In the year that William Russell arrived in the Crimea, Alexander Gardner, sometime owner and editor of the Glasgow Sentinel, moved with his family to the United States. Pursuing an interest in photography, he was well placed to create a photographic record of the Civil War and was soon accorded an official capacity. A two volume edition of hand-mounted prints, Gardner’s Photographic Sketch Book of the Civil War, was published in 1866. By this time Gardner had photographed Abraham Lincoln on several occasions and had documented the President’s funeral. He photographed the conspirators involved with the assassination and was the only photographer allowed at their execution.
Russell laid the foundations of an honourable, if intermittent, tradition of speaking truth to power. Fenton and Gardner played a more questionable role, where the boundaries between reportage and propaganda were blurred. Interestingly, both photographers have been accused of manipulation and fabrication.
Russell, Fenton and Gardner are significant figures in the development of a journalism on the cusp of technological progress. The electric telegraph lent the written word a new immediacy, although photography as reportage was more constrained, by process, distance and reprographics. Both Fenton and Gardner worked from horse-drawn workshops. Materials required long exposures: the action shot was some way off! The results in whatever form had to be transported physically from battlefield to point of distribution. And there was as yet no way of translating continuous tone to half-tone other than through the intermediary of the engraver.

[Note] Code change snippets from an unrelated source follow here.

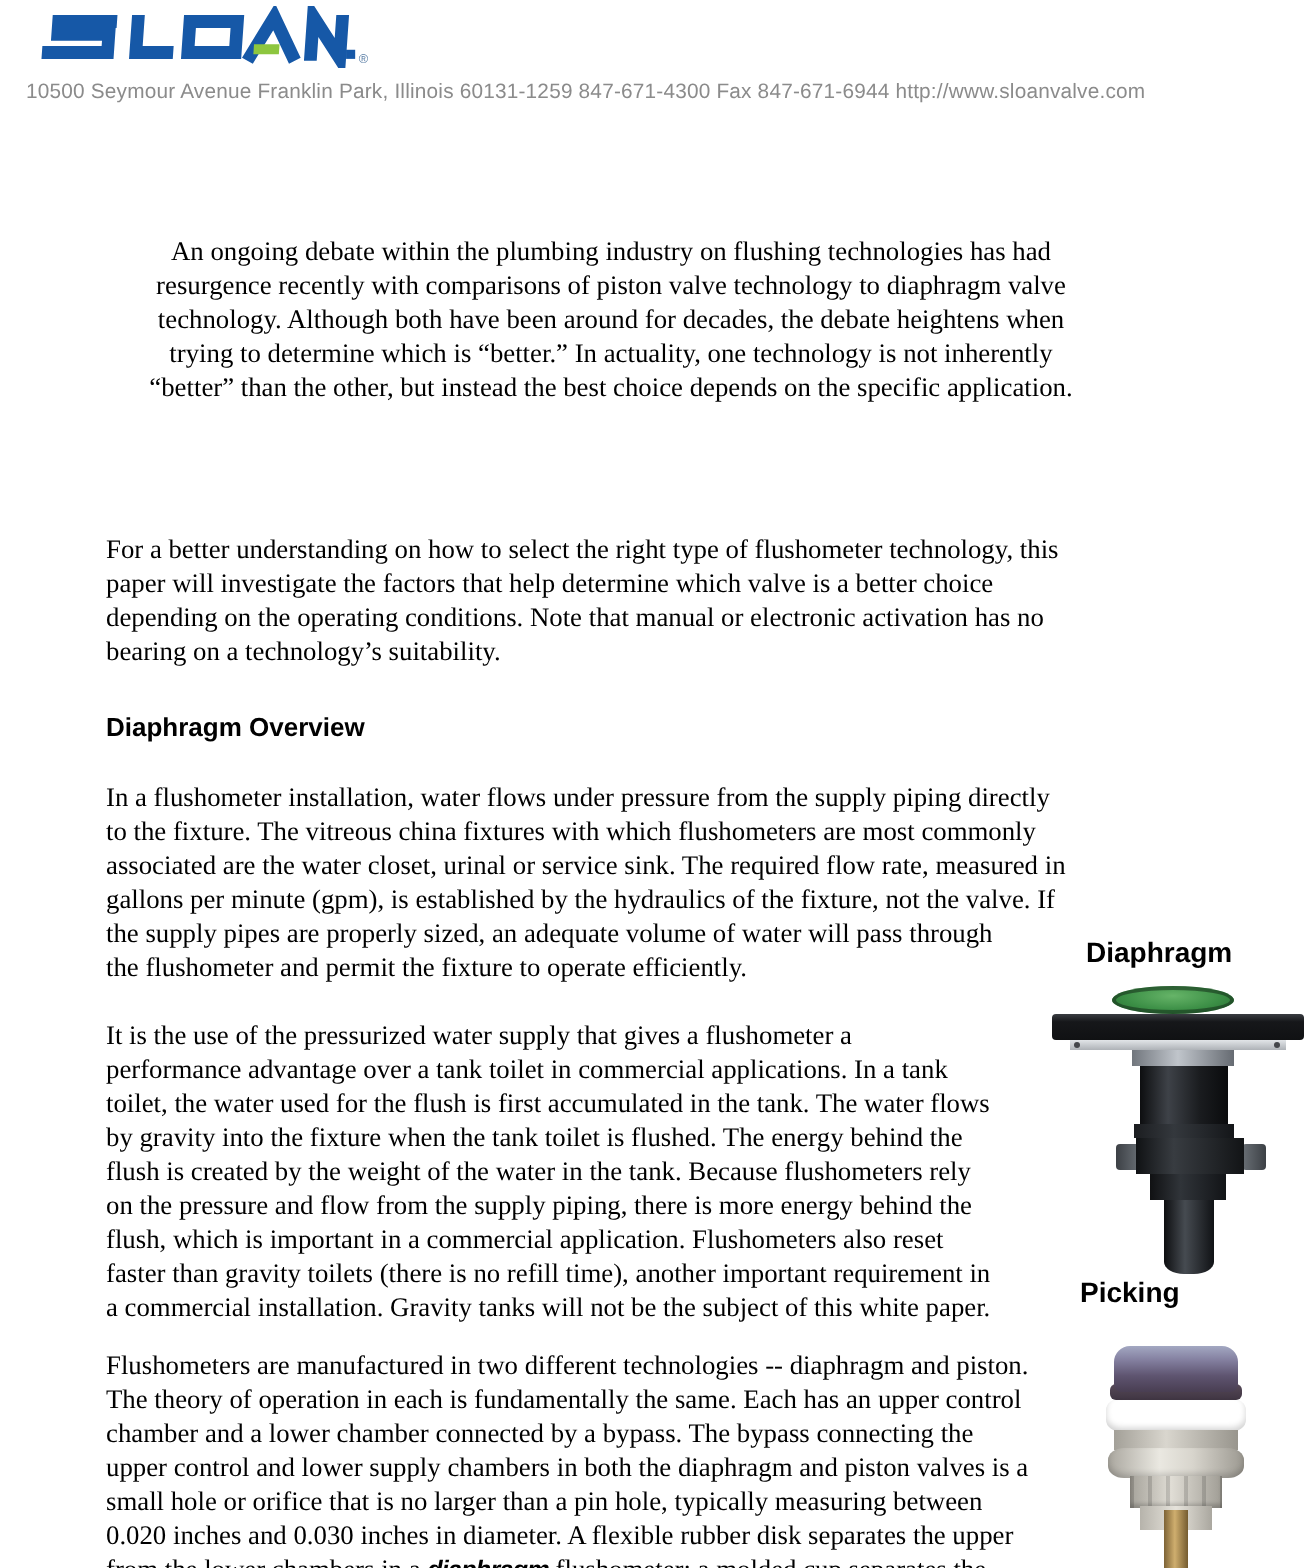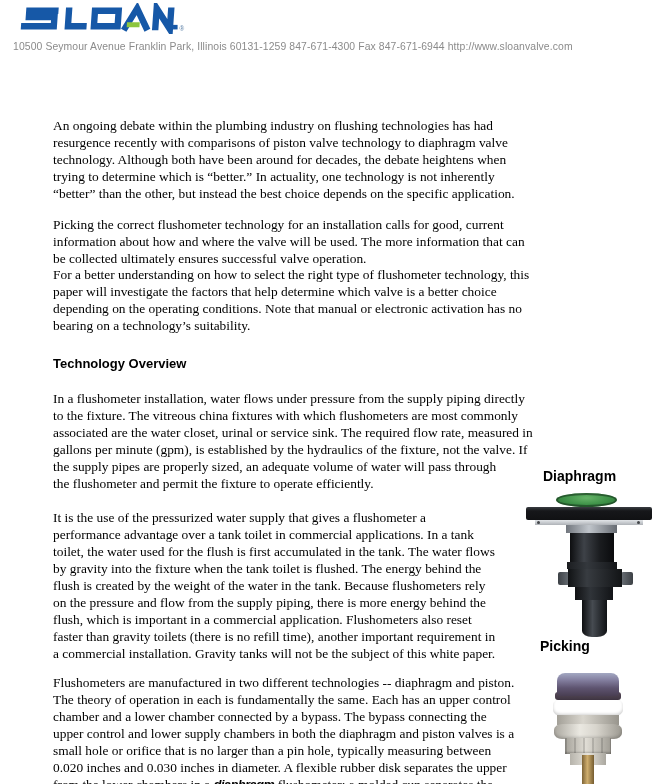--- a/index.html
+++ b/index.html
@@ -24,7 +24,7 @@
     position:absolute; left:53px; width:505px; margin:0;
     font-size:13.4px; line-height:17px; white-space:pre;
   }
-  .p1 { top:117px; }
+  .p1 { top:117px;text-align:center; }
   .p2 { top:216px; }
   .p3 { top:266px; }
   .p4 { top:390px; }

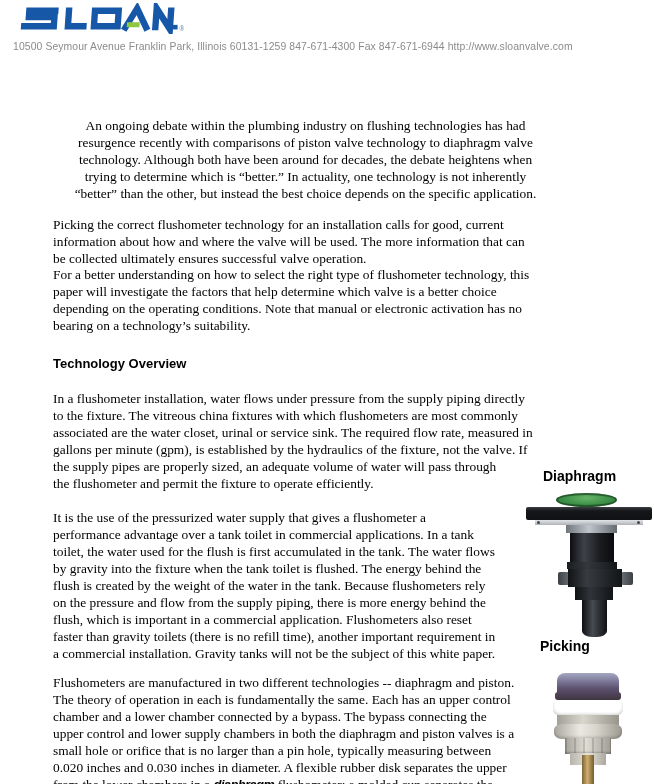--- a/index.html
+++ b/index.html
@@ -128,9 +128,6 @@
 technology. Although both have been around for decades, the debate heightens when
 trying to determine which is “better.” In actuality, one technology is not inherently
 “better” than the other, but instead the best choice depends on the specific application.</p>
-  <p class="body-para p2">Picking the correct flushometer technology for an installation calls for good, current
-information about how and where the valve will be used. The more information that can
-be collected ultimately ensures successful valve operation.</p>
   <p class="body-para p3">For a better understanding on how to select the right type of flushometer technology, this
 paper will investigate the factors that help determine which valve is a better choice
 depending on the operating conditions. Note that manual or electronic activation has no

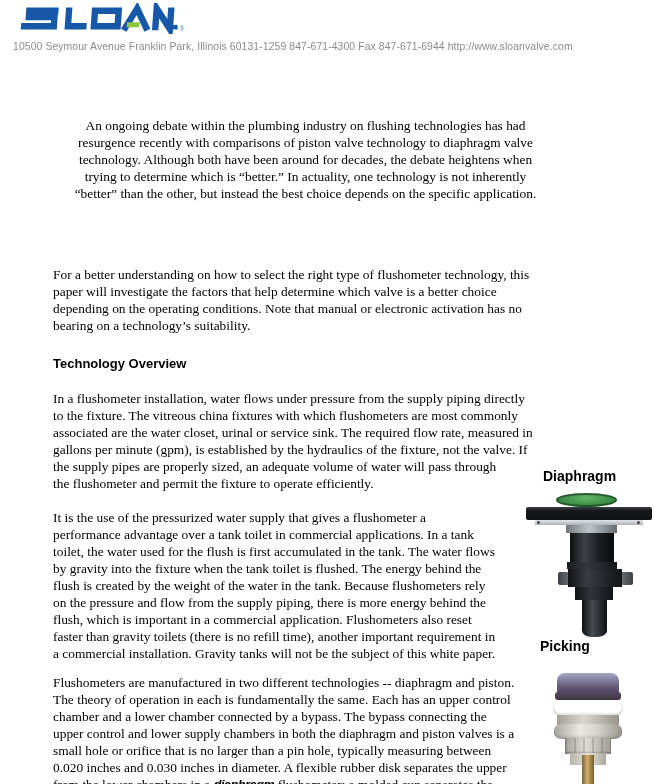--- a/index.html
+++ b/index.html
@@ -133,7 +133,7 @@
 depending on the operating conditions. Note that manual or electronic activation has no
 bearing on a technology’s suitability.</p>
 
-  <h2 class="section-heading">Technology Overview</h2>
+  <h2 class="section-heading">Diaphragm Overview</h2>
 
   <p class="body-para p5">It is the use of the pressurized water supply that gives a flushometer a
 performance advantage over a tank toilet in commercial applications. In a tank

But photo-journalism had begun the long path towards maturity. Cameras became smaller and more portable. Film replaced glass, roll film replaced dark slides, colour sensitivity and emulsion speeds increased. Aspiration was supported by scientific method. New processes allowed direct reproduction of photographic images in the print media of the day. Photography itself matured through the efforts of inspirational practitioners and through cross-fertilisation with a vibrant and multifarious 20th Century art scene. Magazines dedicated to photo-journalism helped develop a pictorial story-telling culture through social awareness, a humanistic ethos and a muscular aesthetic. By the 1930s these elements had fused into a powerful tool for mass communication … in time for the Spanish Civil War and the wars and turmoil that followed.